Бабушкины письма: Владивосток глазами обычной американки
Продолжение — без всякого повода — цикла о владивостокских книжных находках.
Однажды — это было в 70-е, в Америке, - совсем уже немолодая мать спросила свою дочь, тоже даму вполне зрелую: «Ты не хочешь посмотреть все эти письма от бабушки, пока я их не выкинула?»
Мать звали Дороти Прей Беррингер, дочку — Патриция Данн Сильвер, а вот бабушка Патриции и, соответственно, мама Дороти, — это Элеонора Лорд Прей. Муза истории Владивостока.
Внучка взялась изучать бабушкины письма и фотографии (Элеонора Лорд Прей увлекалась фотографией). Тысячи писем, сотни фотографий, настоящий памятник ушедшей русской жизни. Теперь это все хранят, и некоторая часть писем издана на русском языке. И это большое наше везение.
Обычная американка: семья среднего достатка из Новой Англии, счастливое замужество, спокойная жизнь. Муж-коммерсант в 1894 году получает предложение о работе от родственников, которые держат магазин в России, в городе Владивостоке. Элеонора, разумеется, едет вместе с мужем. Не представляя, конечно, сколько проведет во Владивостоке времени и насколько с городом сроднится. Когда она покинула Штаты, ей было двадцать шесть.
Из Владивостока Элеонора Прей уехала в 1930-м. Держалась до последнего, пока была хоть какая-то работа. Друзья и родственники звали, а она упорно цеплялась за место, которое стало родным. Не хотела бросать заливы и сопки. Тридцать шесть лет в русском городе, целая жизнь. Она видела, как город рос, видела Русско-японскую войну, революцию 1905 года, революцию 1917 года, интервенцию, видела, как русский Владивосток превращался в советский. Родила дочь (знакомую нам Дороти, которая уехала учиться в Шанхай, а оттуда вернулась в Соединенные Штаты), похоронила мужа… И все это время отправляла письма бесчисленным родственникам в разные концы света, день за днем описывая собственную жизнь и жизнь города, большую историю и мелкий частный быт.

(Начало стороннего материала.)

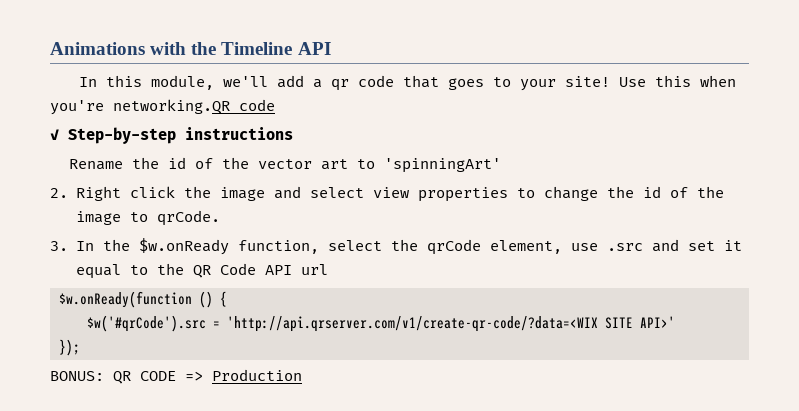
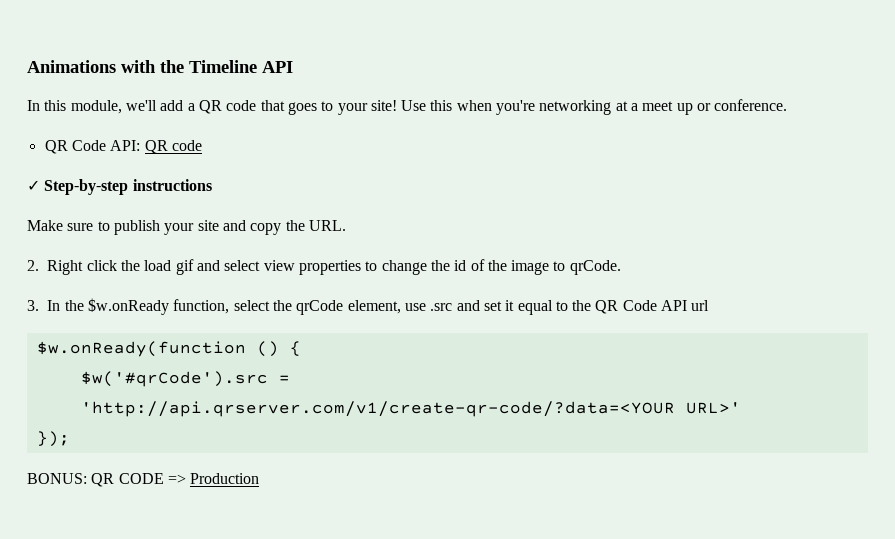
[330,79,349,91] qr -> [198,100,222,114] QR
[113,99,275,114] [50,127,293,144] [69,157,502,173] networking.QR code // ✓ Step-by-step instructions // Rename the id of the vector art to 'spinningArt' -> [539,99,788,115] [44,140,202,154] [27,179,212,195] [27,220,346,235] networking at a meet up or conference. // QR Code API: QR code // ✓ Step-by-step instructions // Make sure to publish your site and copy the URL.
[219,187,265,201] image -> [144,259,194,275] load gif
[227,316,675,332] 'http://api.qrserver.com/v1/create-qr-code/?data=<WIX SITE API>' -> [80,401,741,417] 'http://api.qrserver.com/v1/create-qr-code/?data=<YOUR URL>'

Наблюдательная, вовсе не лишенная литературного таланта, не обделенная чувством юмора, — она едва ли думала, что пишет хронику чужого (то есть своего, конечно, разве он для нее чужой?) города. Но вышло все именно так, и теперь, благодаря случайности — внучку ведь могли и не заинтересовать старинные бабушкины письма — мы можем вместе с ней по Владивостоку путешествовать.
Дальше — просто несколько случайных цитат, чтобы вы могли почувствовать вкус этой особенной прозы. Ну и улыбнуться, когда есть повод улыбнуться. Вот, например, 1903-й, Элеонора возвращается из единственной своей поездки в Америку к родителям, пишет родственнице во Владивосток, что очень соскучилась по исконным русским блюдам, и затем исконные русские блюда перечисляет: «Душа моя, а также мои более земные части жаждут студня из фазана с дольками лимона по краям, киселя — или из абрикоса, или из брусники, чап-чапа, жареных фазанов с гарниром из риса и густой подливкой, салата из креветок, причем креветки порубить так мелко, чтобы невозможно было отличить их от омаров, яблочного пирога и нескольких сырных гренков, черного хлеба с базара и соленой лососи — этого, думаю, достаточно для начала, и я уже чувствую, как натягивается поясок на моей бедной юбке».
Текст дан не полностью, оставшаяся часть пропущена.